§ **Exercise description**: Count every line below that contains "overflow", then give that count and nothing else.

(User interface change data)
────────────────

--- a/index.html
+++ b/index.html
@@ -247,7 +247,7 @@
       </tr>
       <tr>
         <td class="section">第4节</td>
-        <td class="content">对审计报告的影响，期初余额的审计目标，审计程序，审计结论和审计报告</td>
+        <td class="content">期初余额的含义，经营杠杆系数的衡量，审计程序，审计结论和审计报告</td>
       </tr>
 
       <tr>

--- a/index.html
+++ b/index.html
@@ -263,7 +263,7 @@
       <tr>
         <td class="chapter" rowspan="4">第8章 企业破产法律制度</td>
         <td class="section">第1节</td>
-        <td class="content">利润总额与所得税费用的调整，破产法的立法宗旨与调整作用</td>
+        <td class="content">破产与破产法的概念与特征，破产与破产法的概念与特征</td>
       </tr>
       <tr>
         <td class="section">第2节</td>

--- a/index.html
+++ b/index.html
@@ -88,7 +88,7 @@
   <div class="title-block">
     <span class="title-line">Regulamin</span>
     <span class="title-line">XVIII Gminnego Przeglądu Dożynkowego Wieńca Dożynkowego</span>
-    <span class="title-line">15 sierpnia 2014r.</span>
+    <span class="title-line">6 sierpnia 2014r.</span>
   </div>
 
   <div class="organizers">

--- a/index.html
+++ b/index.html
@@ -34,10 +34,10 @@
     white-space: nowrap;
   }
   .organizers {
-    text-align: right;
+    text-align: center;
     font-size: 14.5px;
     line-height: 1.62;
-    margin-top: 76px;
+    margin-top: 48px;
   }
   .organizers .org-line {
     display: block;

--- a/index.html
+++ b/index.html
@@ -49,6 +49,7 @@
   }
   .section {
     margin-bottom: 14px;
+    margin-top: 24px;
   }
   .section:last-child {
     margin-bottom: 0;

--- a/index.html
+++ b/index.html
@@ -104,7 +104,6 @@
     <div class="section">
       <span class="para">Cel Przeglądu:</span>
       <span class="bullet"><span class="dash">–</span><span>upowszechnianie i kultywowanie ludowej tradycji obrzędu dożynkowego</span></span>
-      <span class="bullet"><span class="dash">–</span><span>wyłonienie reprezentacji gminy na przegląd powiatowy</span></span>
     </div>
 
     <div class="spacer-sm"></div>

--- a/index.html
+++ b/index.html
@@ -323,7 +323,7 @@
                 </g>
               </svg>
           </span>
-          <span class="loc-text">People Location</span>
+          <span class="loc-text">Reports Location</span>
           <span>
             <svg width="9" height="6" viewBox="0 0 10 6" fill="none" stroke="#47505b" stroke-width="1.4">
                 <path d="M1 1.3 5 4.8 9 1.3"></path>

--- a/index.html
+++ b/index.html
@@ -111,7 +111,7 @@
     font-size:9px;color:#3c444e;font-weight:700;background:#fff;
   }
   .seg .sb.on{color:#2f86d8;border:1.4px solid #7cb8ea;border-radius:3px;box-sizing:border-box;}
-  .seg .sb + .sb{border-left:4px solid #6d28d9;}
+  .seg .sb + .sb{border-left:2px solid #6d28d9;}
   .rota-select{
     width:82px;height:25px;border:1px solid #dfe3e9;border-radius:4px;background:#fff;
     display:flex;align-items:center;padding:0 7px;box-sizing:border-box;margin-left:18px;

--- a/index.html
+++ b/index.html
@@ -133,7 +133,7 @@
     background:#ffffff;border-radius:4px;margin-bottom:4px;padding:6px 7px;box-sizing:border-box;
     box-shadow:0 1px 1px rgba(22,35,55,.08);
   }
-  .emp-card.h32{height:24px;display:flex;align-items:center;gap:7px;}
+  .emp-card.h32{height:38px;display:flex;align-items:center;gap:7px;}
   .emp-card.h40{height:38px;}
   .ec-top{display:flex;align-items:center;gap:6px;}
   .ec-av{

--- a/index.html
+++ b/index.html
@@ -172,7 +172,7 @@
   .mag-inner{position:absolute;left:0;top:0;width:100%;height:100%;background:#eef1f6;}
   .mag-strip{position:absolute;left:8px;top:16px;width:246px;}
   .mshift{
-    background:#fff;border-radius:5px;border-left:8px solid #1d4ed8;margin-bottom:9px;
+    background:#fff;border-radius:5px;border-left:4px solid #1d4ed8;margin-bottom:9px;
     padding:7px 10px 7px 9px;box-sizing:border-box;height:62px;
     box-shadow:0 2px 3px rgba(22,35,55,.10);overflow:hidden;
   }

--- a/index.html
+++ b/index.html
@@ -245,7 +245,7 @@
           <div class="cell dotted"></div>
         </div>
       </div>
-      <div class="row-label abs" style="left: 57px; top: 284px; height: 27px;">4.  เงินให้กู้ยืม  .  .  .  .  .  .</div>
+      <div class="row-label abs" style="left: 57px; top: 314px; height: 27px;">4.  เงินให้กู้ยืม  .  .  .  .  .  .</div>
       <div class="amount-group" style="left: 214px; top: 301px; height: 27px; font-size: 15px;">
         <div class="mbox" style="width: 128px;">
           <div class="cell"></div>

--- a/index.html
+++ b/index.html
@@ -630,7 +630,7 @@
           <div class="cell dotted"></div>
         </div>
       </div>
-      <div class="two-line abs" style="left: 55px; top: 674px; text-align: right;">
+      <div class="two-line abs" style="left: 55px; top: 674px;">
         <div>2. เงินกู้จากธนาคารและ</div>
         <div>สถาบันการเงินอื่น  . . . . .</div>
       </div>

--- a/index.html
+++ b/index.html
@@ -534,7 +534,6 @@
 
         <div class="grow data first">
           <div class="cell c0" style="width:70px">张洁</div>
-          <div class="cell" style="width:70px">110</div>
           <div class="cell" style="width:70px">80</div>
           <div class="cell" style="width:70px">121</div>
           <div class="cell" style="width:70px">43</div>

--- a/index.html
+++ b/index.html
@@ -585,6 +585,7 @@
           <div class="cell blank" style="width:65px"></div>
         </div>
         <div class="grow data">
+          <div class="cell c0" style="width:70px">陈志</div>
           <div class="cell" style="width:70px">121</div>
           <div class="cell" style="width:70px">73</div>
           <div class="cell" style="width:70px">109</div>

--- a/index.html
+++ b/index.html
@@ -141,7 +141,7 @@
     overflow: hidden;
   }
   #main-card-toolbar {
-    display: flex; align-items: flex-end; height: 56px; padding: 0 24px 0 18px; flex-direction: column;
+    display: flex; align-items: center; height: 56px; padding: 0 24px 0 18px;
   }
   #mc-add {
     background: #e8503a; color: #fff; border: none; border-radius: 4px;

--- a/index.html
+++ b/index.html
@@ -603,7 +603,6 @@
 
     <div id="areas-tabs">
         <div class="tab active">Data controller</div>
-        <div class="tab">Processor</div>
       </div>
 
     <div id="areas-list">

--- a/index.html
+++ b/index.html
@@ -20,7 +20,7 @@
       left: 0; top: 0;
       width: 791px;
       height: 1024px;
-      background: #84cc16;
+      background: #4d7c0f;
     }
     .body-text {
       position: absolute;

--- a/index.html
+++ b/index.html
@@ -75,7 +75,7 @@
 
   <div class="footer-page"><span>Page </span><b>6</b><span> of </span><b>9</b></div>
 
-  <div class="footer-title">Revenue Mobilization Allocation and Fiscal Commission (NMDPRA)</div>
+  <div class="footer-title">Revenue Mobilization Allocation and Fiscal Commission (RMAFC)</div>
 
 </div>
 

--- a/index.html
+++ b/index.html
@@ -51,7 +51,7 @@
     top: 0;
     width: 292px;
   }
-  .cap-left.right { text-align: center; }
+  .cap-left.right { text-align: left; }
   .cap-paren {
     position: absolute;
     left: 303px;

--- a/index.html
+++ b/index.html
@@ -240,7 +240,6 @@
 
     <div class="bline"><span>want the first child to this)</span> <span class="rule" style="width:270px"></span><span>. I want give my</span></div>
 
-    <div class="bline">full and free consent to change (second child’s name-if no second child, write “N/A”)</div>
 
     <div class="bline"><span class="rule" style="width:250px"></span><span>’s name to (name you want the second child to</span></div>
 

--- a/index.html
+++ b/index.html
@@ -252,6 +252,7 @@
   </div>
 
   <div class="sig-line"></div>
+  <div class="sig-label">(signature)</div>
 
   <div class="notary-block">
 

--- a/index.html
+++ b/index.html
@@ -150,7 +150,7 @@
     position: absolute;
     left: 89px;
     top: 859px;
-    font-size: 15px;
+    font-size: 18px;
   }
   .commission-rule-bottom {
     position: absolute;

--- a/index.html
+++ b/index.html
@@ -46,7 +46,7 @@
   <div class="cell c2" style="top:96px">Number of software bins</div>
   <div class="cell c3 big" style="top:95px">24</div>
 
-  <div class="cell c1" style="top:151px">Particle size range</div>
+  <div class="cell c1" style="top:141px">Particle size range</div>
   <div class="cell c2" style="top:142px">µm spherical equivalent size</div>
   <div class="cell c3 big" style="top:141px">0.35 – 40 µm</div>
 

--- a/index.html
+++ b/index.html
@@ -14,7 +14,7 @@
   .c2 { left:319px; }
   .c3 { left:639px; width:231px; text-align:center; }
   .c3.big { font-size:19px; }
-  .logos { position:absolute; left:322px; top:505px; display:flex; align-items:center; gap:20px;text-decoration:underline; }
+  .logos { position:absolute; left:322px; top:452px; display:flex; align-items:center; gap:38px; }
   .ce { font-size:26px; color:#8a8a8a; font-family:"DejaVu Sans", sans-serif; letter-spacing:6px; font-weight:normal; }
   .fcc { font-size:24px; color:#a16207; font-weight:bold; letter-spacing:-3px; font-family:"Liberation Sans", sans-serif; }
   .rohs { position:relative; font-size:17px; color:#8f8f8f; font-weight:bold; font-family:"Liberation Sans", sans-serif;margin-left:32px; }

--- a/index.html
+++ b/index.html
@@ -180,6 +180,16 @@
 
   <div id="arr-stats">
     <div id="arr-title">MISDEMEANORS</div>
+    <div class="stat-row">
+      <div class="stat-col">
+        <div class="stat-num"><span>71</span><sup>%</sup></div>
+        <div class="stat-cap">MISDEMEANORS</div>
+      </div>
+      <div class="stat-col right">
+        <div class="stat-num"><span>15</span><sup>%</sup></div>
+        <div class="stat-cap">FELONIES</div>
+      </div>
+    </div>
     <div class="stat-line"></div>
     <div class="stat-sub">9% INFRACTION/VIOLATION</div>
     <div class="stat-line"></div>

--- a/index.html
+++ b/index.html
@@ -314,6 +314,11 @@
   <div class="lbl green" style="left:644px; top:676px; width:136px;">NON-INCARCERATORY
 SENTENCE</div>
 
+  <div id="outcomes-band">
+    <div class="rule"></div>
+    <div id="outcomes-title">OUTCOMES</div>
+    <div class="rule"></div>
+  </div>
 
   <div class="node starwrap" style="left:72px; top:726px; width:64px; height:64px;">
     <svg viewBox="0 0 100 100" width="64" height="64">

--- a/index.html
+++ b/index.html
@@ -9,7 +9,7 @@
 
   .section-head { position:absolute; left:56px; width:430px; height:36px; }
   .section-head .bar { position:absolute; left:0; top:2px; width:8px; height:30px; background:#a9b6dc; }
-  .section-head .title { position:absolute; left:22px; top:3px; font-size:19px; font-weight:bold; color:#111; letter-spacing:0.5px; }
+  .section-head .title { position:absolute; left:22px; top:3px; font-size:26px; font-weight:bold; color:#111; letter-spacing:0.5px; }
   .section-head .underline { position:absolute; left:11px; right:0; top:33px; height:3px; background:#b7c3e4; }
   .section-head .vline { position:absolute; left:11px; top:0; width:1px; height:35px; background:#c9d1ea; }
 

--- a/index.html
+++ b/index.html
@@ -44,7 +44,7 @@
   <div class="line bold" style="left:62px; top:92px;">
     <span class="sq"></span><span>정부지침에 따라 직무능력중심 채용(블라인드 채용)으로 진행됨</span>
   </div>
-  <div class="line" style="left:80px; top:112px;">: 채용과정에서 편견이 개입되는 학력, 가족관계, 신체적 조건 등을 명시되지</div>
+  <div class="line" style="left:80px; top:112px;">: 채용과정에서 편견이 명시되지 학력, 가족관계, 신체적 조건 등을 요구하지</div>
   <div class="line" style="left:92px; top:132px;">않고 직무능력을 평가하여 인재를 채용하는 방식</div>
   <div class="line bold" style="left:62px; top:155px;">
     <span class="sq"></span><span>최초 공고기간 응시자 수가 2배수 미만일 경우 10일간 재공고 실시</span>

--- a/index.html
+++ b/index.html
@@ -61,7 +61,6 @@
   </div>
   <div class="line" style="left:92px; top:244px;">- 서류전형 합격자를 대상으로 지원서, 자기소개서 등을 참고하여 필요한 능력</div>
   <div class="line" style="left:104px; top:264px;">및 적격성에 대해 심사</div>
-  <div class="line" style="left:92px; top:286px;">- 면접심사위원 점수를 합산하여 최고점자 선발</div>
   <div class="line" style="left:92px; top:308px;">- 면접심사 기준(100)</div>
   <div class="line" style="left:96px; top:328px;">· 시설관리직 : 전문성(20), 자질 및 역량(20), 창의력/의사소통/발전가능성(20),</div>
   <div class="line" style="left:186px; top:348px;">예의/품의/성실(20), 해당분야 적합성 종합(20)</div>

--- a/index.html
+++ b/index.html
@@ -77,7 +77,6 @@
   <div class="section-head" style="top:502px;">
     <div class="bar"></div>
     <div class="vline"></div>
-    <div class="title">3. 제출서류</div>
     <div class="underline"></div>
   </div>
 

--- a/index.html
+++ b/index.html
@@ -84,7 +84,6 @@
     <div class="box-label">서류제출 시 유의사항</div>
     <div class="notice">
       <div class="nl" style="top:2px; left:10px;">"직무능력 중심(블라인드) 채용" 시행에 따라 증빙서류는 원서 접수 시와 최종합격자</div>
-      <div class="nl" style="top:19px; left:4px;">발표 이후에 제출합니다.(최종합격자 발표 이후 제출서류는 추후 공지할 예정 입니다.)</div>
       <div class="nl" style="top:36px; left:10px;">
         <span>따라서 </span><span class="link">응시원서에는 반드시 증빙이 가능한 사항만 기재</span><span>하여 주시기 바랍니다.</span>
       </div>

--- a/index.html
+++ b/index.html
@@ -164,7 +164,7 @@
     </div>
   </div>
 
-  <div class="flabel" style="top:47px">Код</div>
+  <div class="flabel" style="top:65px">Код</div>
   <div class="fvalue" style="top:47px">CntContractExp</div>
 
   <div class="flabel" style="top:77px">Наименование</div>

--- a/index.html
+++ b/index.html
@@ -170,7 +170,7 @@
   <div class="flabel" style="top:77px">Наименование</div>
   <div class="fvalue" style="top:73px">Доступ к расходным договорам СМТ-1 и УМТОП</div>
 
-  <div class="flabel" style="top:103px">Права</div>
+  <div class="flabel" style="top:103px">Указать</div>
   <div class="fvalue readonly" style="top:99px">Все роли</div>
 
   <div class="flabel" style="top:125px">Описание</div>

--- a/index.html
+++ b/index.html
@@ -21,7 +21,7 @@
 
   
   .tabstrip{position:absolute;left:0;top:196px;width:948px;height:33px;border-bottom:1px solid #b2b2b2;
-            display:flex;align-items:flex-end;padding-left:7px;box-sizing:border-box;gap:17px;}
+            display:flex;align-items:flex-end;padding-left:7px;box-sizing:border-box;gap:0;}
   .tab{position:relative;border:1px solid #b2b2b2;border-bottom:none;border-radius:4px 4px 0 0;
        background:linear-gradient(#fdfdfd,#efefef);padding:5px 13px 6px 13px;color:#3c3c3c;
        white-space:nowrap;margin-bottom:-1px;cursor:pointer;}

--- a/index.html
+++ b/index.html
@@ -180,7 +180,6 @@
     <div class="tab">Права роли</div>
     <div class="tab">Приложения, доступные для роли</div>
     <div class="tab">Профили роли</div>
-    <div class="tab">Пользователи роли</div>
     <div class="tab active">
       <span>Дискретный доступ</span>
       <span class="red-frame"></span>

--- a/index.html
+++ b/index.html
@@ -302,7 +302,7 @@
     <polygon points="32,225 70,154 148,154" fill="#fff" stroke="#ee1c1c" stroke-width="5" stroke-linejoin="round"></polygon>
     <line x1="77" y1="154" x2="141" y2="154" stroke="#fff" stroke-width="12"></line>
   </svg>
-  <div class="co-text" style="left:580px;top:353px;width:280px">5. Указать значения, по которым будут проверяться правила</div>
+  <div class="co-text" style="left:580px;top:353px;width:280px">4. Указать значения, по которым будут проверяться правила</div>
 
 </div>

────────────────

§ **Answer for the task**: 2